> _Work to be completed_:
Below is a listing; restate from it, character for character, the lines beginning at the line holding "(668, 426) none" and ending at the line holding "[635,901,860,915] [647,937,1085,951] [647,957,863,971]", both included.
--- Provided records ---
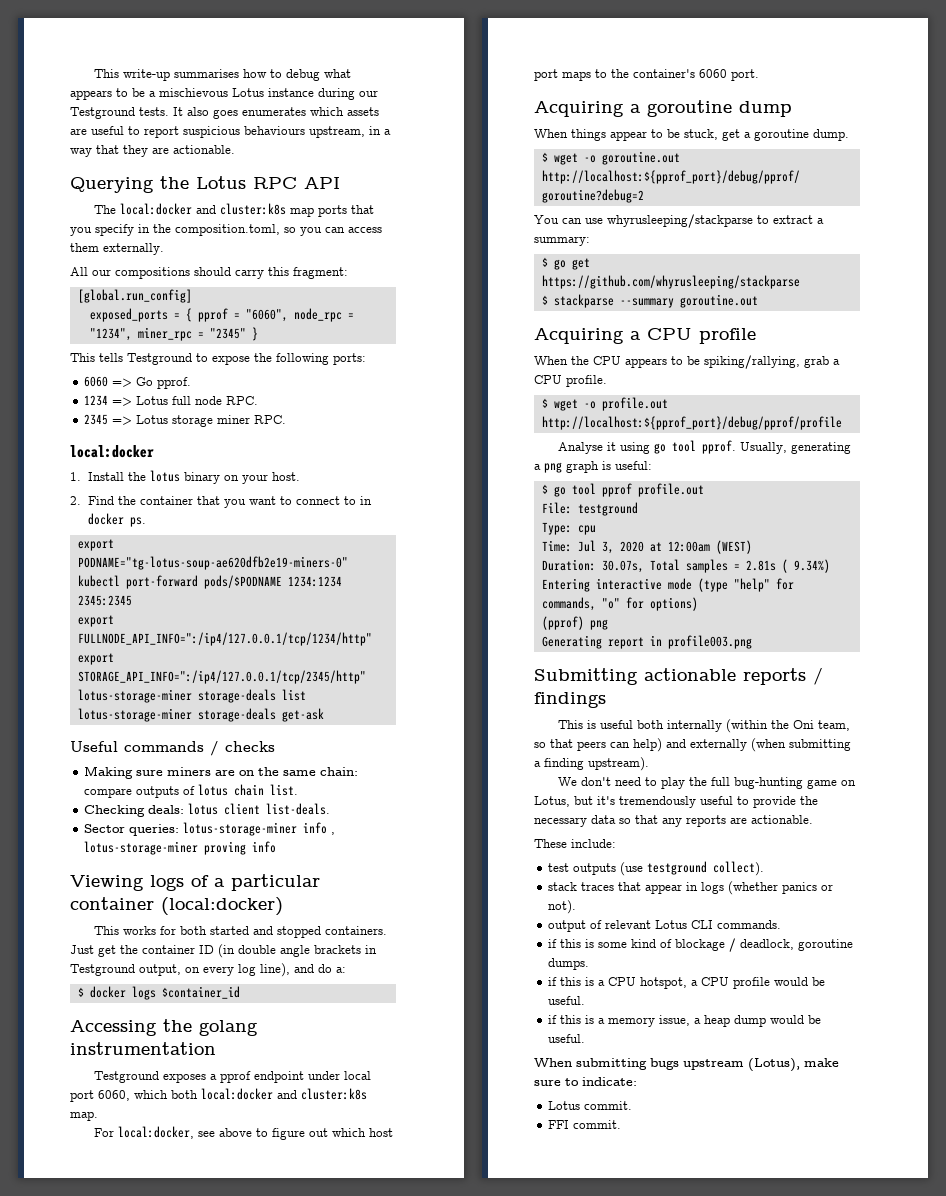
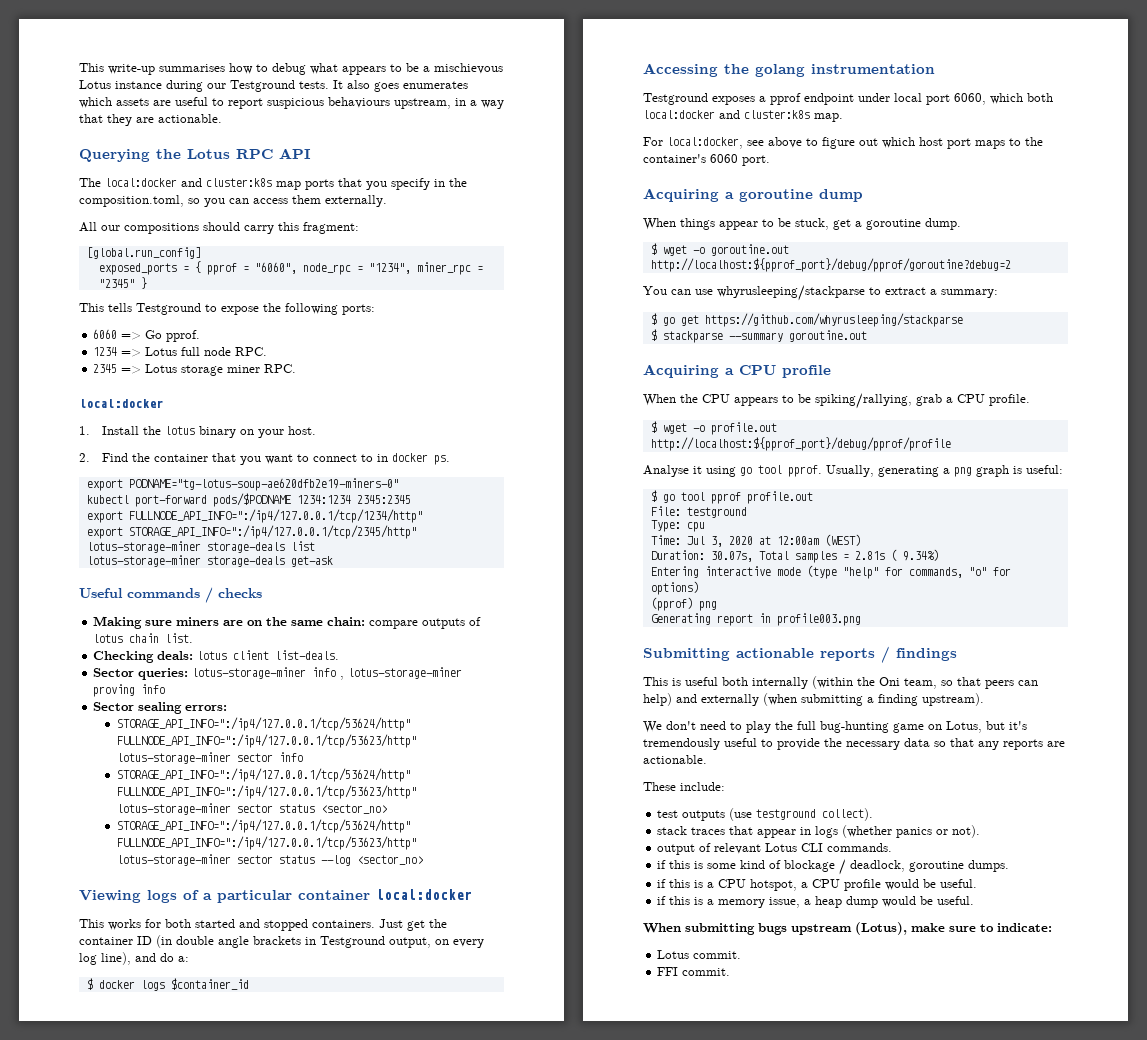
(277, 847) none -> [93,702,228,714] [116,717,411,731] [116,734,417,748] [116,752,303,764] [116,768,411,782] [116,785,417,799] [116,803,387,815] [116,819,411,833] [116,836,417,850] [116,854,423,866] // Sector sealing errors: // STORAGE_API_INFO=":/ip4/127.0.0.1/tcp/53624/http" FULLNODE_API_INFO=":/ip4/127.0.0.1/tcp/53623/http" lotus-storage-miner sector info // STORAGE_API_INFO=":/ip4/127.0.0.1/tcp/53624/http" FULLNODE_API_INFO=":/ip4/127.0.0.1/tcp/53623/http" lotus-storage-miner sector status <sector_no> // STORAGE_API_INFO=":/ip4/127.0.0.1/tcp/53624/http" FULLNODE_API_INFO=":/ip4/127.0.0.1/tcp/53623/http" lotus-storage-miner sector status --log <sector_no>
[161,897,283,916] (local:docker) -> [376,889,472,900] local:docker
---
--- Provided records ---
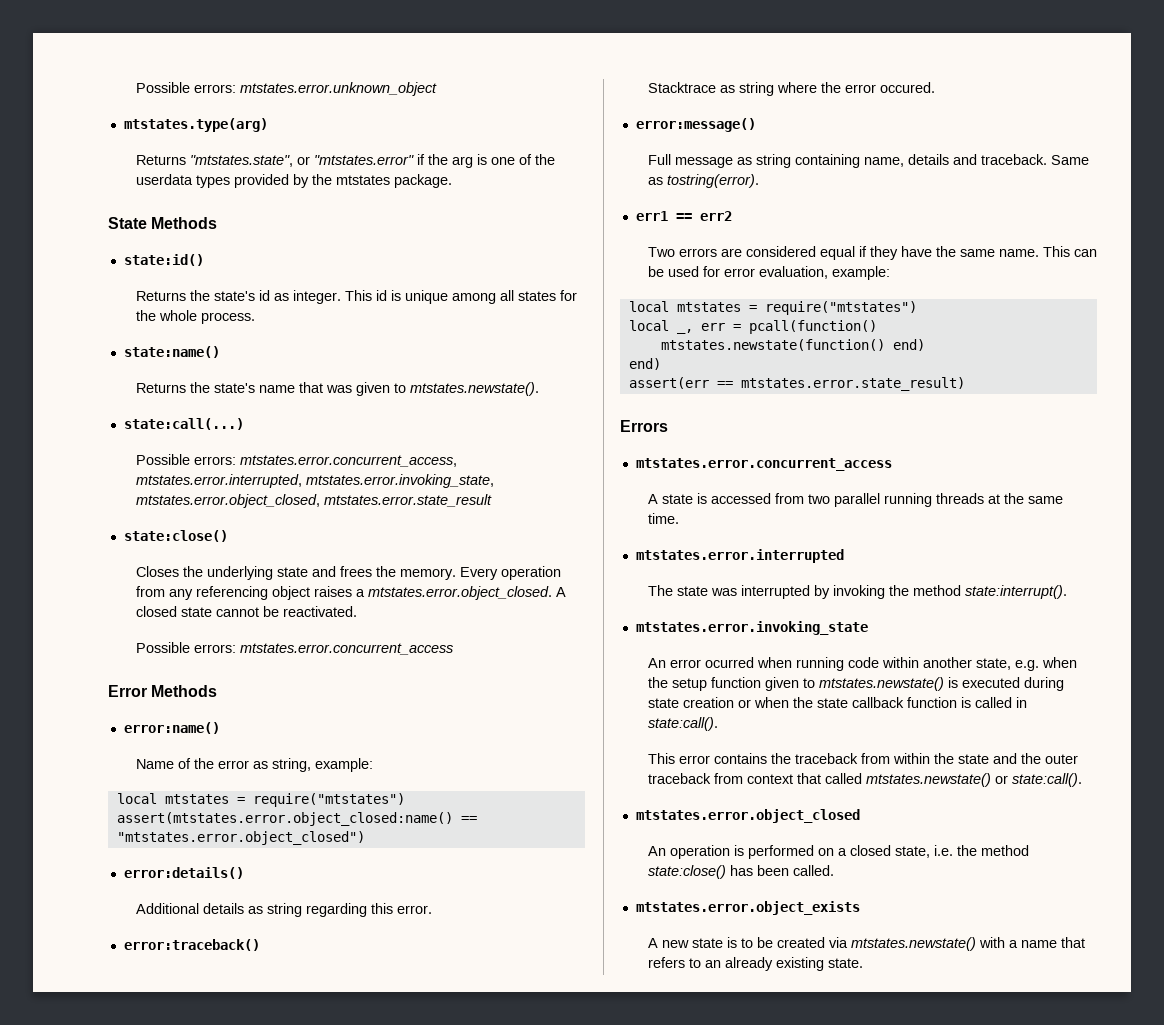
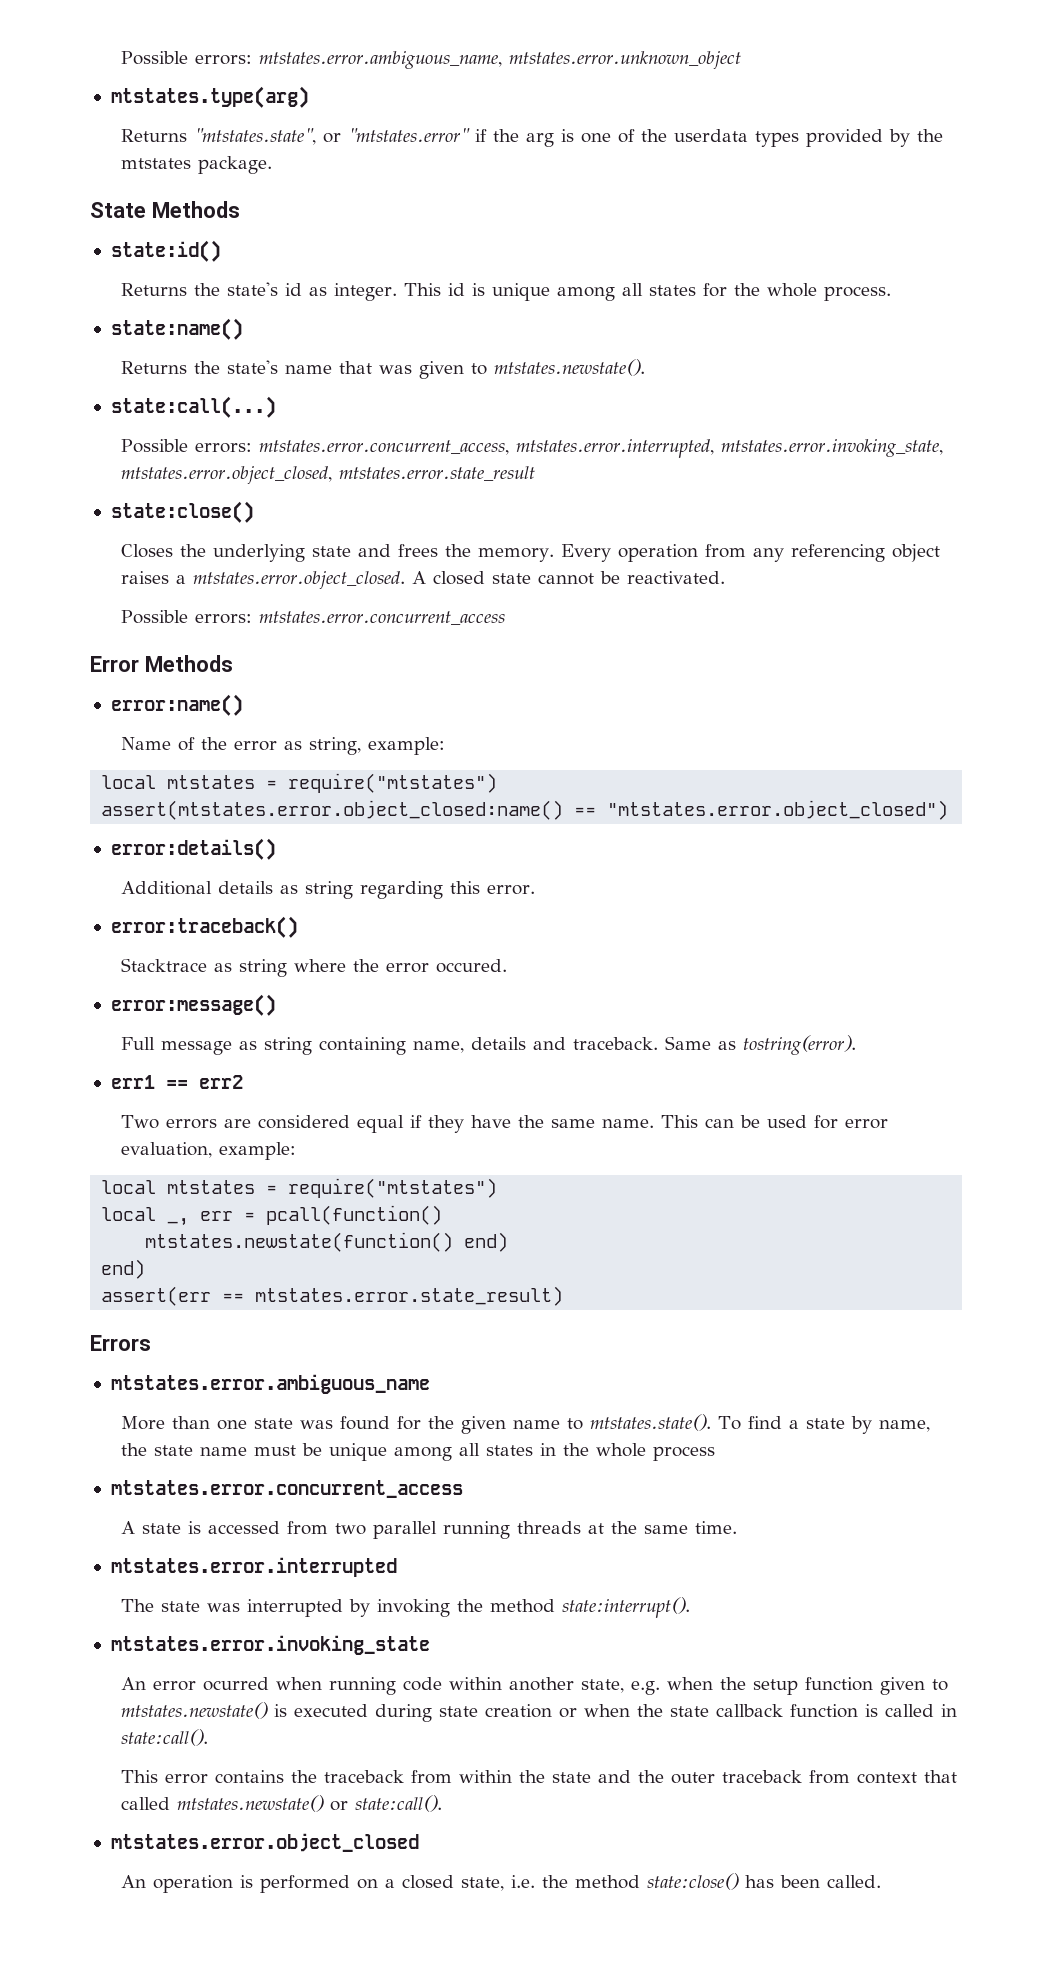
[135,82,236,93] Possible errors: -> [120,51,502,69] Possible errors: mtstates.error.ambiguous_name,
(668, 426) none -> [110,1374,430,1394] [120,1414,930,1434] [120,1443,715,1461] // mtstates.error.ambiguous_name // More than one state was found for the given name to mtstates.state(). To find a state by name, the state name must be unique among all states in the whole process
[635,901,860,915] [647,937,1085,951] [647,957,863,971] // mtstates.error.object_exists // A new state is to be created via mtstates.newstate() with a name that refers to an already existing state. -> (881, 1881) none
---
> _Finished exercise_:
(668, 426) none -> [110,1374,430,1394] [120,1414,930,1434] [120,1443,715,1461] // mtstates.error.ambiguous_name // More than one state was found for the given name to mtstates.state(). To find a state by name, the state name must be unique among all states in the whole process
[635,901,860,915] [647,937,1085,951] [647,957,863,971] // mtstates.error.object_exists // A new state is to be created via mtstates.newstate() with a name that refers to an already existing state. -> (881, 1881) none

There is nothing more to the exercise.